New submitter Enokcc writes "In a series of research articles it was claimed that a famous system of nonlinear differential equations originally used to model atmospheric convection can also be used to model changes in human emotions over time. It took an amateur in psychology with a computer science background to notice how extraordinary these claims were, and with the help of experts on psychology he has now published a critique. The latest of the questionable research articles (with 360 citations) is now 'partially withdrawn.'" Notably, skeptic Nick Brown's paper is co-authored by Alan Sokal, famous for exposing nonsense by less diplomatic means.

23 of 124 comments (clear)

  1. Modeling by Anonymous Coward · · Score: 4, Insightful

    Considering how poorly atmospheric conditions and climate are modeled, it's no wonder they can't model human emotions.

    Having spent my career working on modeling various physical phenomena, I attest it's easy to fudge the results to produce any outcome you want, if you know how.

  2. Researcher by Anonymous Coward · · Score: 5, Interesting

    A noted psychological researcher (can't remember his) during a TED Talk said (to paraphrase) "ignore all psychological and neurological research in your lifetime because they more than likely got it wrong.'

    For decades, we were taught that the brain doesn't grow new neurons and then neurogenesis was discovered.

    1. Re:Researcher by akinliat · · Score: 2

      2) Psychological research has done immense harm, but it's also brought mental healthcare out of the stone age of arbitrary, cruel punishment - since 1 in 4 people will suffer a mental health problem at some time in their life, this is seriously significant shit;

      Scatological references aside, it's probably important to note that psychological research, with it's emphasis on "normal" human mental activity, and psyhciatric research, which deals specifically with mental illness, are really not the same thing anymore (if they ever were). While neither field has made much headway in understanding the causes of mental illness, psychiatry has at least managed to evolve some forms of treatment based on purely empirical data.

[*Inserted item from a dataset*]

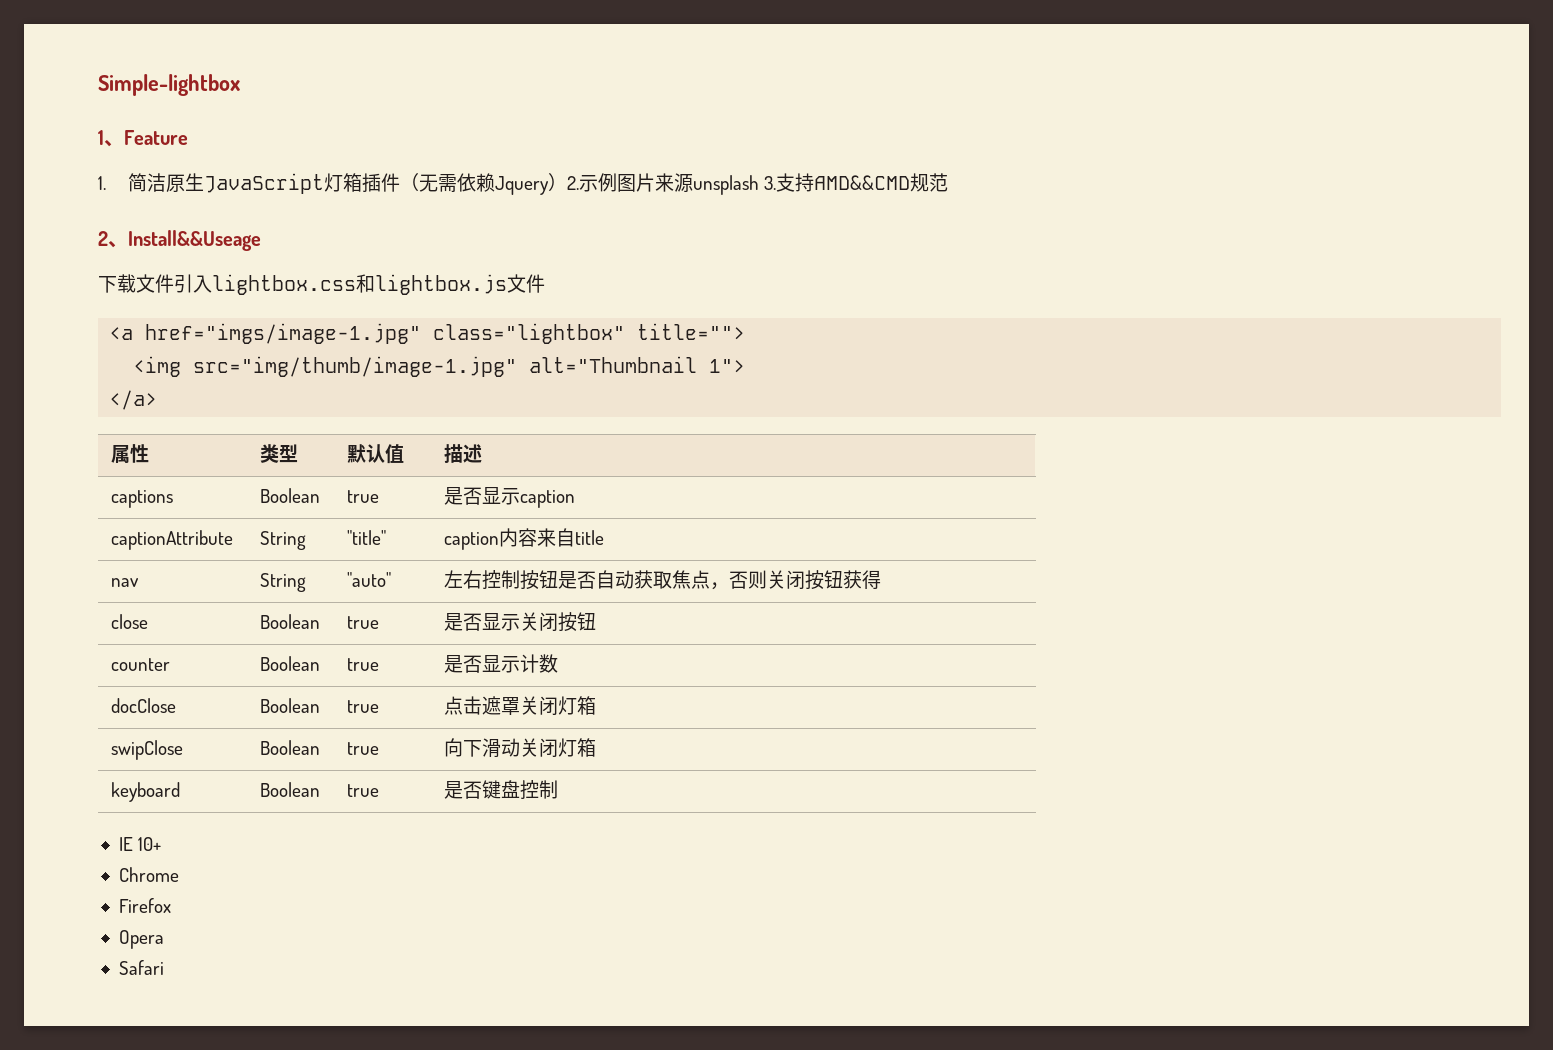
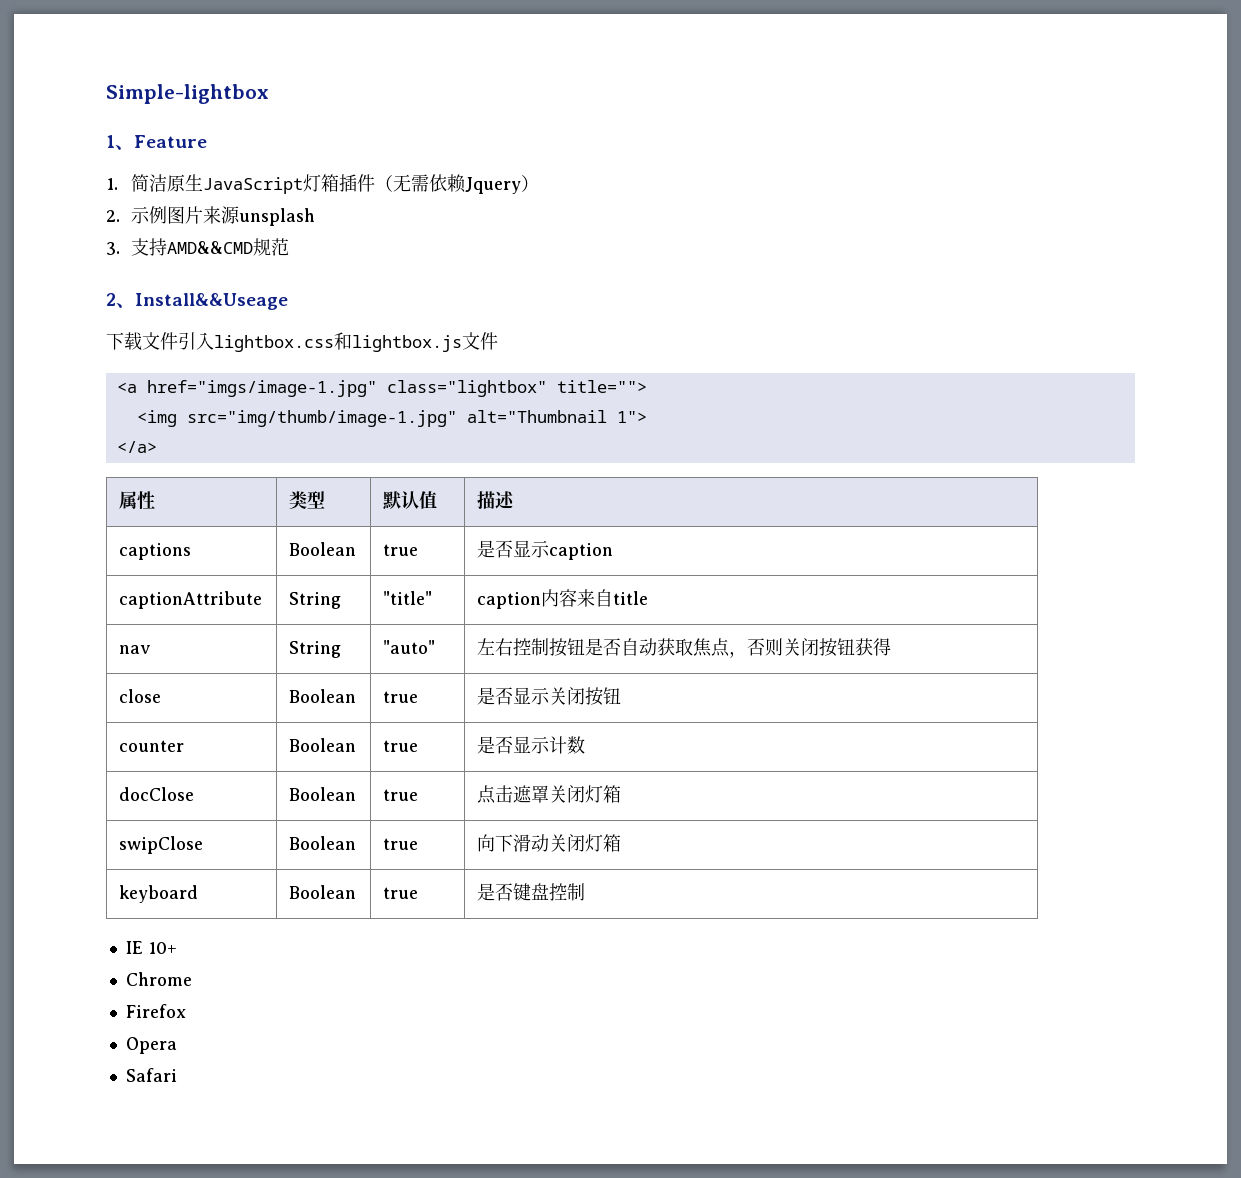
- 1.简洁原生JavaScript灯箱插件（无需依赖Jquery）2.示例图片来源unsplash 3.支持AMD&&CMD规范
+ 1.简洁原生JavaScript灯箱插件（无需依赖Jquery）
+ 2.示例图片来源unsplash
+ 3.支持AMD&&CMD规范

      Psychology, on the other hand, has probably done more harm than good at this point. Insisting on its continuing relevance, psychologists have supported the mental illness advocacy groups in their largely successful attempts to dismantle our mental health institutions. Even the few remaining hospitals that are left are encumbered by the focus on "active" treatments (sitting around talking), that leave doctors with little time to see their patients each day.

      I suppose it's like a lot of other social programs (welfare, food stamps, etc), where attempts to make them more "efficient" or "accountable" or "respectful" of the participants have resulted in a an actual decline in the program's efficacy.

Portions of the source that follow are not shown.